• **LISTED ENTRIES**:
┄┄┄┄┄┄
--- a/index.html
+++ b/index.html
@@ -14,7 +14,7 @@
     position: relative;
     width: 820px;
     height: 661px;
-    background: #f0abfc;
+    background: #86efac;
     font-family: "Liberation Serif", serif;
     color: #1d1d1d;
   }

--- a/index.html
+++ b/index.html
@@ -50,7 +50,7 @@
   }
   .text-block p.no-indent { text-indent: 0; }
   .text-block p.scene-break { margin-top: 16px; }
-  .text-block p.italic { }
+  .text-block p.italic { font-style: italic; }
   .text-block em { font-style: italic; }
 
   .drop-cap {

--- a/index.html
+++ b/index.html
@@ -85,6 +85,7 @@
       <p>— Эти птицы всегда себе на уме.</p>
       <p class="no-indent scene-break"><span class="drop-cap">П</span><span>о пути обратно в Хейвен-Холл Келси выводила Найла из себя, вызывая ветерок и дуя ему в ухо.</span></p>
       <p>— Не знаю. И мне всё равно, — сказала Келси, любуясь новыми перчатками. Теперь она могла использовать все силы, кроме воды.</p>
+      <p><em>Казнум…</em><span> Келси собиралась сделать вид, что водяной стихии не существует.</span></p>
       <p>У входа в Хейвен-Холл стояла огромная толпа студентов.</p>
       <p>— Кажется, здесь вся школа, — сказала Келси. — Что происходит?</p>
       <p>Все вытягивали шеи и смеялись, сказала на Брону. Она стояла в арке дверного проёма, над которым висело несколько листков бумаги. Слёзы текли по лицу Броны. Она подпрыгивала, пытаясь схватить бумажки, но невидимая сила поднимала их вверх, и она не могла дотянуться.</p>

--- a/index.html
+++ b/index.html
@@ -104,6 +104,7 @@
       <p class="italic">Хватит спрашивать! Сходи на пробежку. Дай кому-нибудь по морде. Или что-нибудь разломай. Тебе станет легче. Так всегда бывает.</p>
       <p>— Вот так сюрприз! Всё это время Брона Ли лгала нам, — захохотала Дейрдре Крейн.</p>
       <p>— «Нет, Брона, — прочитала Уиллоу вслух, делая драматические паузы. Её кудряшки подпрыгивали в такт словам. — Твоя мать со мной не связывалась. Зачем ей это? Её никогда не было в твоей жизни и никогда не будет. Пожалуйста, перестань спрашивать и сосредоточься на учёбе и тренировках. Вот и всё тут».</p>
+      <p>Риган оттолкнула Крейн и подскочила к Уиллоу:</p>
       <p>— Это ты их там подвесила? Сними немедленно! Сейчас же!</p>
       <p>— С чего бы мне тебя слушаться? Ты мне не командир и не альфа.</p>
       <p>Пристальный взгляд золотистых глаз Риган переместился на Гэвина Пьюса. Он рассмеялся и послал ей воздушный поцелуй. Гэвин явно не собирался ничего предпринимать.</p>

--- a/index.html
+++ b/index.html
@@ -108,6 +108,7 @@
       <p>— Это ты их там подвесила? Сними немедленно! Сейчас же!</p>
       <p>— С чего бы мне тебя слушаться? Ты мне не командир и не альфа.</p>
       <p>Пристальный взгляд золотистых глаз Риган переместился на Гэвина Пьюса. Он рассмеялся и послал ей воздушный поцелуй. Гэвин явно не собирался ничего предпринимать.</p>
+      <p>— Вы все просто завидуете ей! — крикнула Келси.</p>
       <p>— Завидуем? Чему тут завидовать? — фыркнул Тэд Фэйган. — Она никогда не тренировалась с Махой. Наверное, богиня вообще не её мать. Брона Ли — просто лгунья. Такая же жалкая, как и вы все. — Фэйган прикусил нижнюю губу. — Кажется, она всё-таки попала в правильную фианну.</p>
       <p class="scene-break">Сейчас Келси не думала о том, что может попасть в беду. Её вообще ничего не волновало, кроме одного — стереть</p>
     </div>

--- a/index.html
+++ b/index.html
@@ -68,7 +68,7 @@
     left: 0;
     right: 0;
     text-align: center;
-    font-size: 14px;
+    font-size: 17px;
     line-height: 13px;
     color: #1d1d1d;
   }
┄┄┄┄┄┄
• **AIM OF THE TASK**:
Isolate the lines above that contain the word "кроме" and copy them.

• **COMPLETED EXERCISE**:
       <p>— Не знаю. И мне всё равно, — сказала Келси, любуясь новыми перчатками. Теперь она могла использовать все силы, кроме воды.</p>
       <p class="scene-break">Сейчас Келси не думала о том, что может попасть в беду. Её вообще ничего не волновало, кроме одного — стереть</p>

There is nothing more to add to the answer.